Arterial Spin Labeling MRI showed hyperperfusion in the majority of PRES patients. However, conflicting results are reported on perfusion images. Considering time of imaging, hyperperfusion is detected in acute phase, hypoperfusion in subacute phase [37]. The evolution of PRES is usually benign and is closely linked to the timeliness of diagnosis and therapy. However, residual vascular parenchymal brain damage may be observed [31].

There are no specific indications regarding treatment. Certainly, the elimination of any triggering factors and the normalization of blood pressure values are essential to avoid ischemic and/or haemorrhagic complications in the brain. Membrane stabilizing drugs and anti-oedema drugs can also help, if necessary, to promote the resolution of cerebral oedema. However, steroids may even contribute to worsening of clinical conditions [38]. A complete regression of clinical manifestations has been described in 35 to 100% of cases. In the case of neurological complications, the regression rate is lower (49-75%), over a period ranging from 5-7 days to 17 months. Predictive factors of malignant PRES are related to Glasgow Coma Scale < 8, clinical worsening despite treatment of intracranial pressure, radiological severity [39]. Recurrences were described in about 2-4% of the cases, even in 8% of the cases [40-42]. The prognosis is generally favorable, with rapid recovery in most cases (75-90%). The mortality rate is 6-36% and is mainly related to cerebral hemorrhage, acute hydrocephalus, marked cerebral edema [7,35,39,41,43]. The risk of epilepsy and stroke is higher in patients with PRES positive history case [44,45].

Conclusions

PRES is a recently described, little-known and often undiagnosed syndrome in gynecology and obstetrics services. Although almost always related to eclampsia, pre-eclampsia and HELLP syndrome, it has also been described in women who have recently given birth with normal blood pressure values and without other risk factors. The case of PRES come to our observation involved a woman who had recently given birth in good health. Medical history was negative regarding the presence of risk factors for PRES. The available clinical and laboratory data ruled out a condition of eclampsia, even in its atypical forms, as well as the presence of other morbid conditions. It is hypothesized that a condition of altered vascular bed responsiveness with temporary and subacute arterial pressure changes, due to autonomic dysregulation, hormonal imbalance, triggered the onset of PRES. Lastly, we do not exclude that constitutional meiopragic status, together with increased venous stasis, because of excessive body weight gain, may have further contributed to PRES pathogenesis, accounting for the peculiar localization in posterior and watershed areas. The initial symptom was headache, initially interpreted as a complication of spinal anesthesia. Its persistence and the subsequent appearance of seizures led to the hypothesis of a different genesis. Close monitoring of symptoms coordinated management involving a multidisciplinary team and targeted diagnostic investigations (MRI) allowed a precise diagnosis and an adequate therapy with a favorable prognosis for the patient. Further studies are needed to deep the knowledge on PRES. The incidence may be underestimated.
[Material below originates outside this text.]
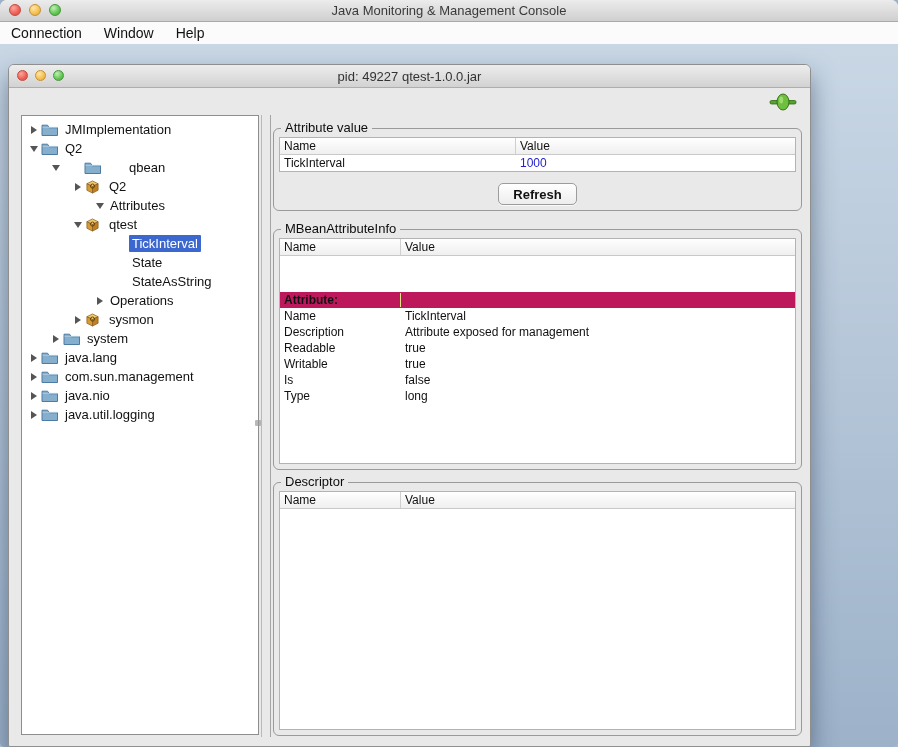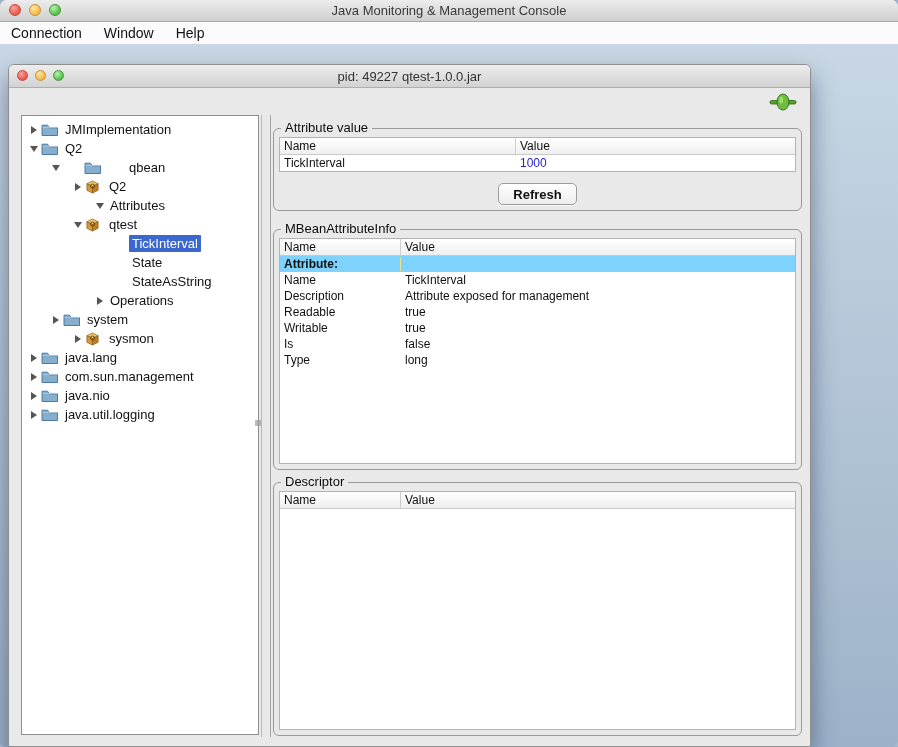"Attribute:" .hl-row { background: #7dd3fc -> #be185d; margin-top: none -> 36px }
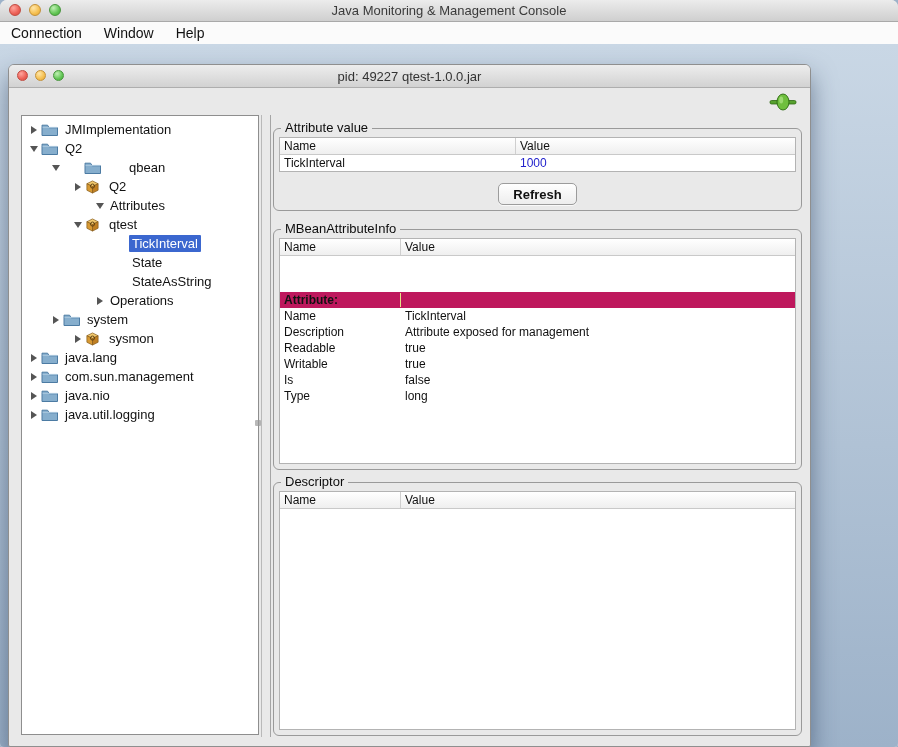"system" div.trow-item { order: before "sysmon" -> after "sysmon" }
On a predisposing asset, abrupt modifications of vascular tone and hormonal levels may trigger clinical manifestations and account for the radiological findings. Health education of healthcare professionals is pivotal for early recognition of clinical features and prompt treatments to reduce maternal morbidity and mortality and neurological sequelae in the short and long term.

Acknowledgements

Consent was obtained from the patient and submission was approved by ethics committee.

Disclosure

The authors report no conflicts of interest in this work.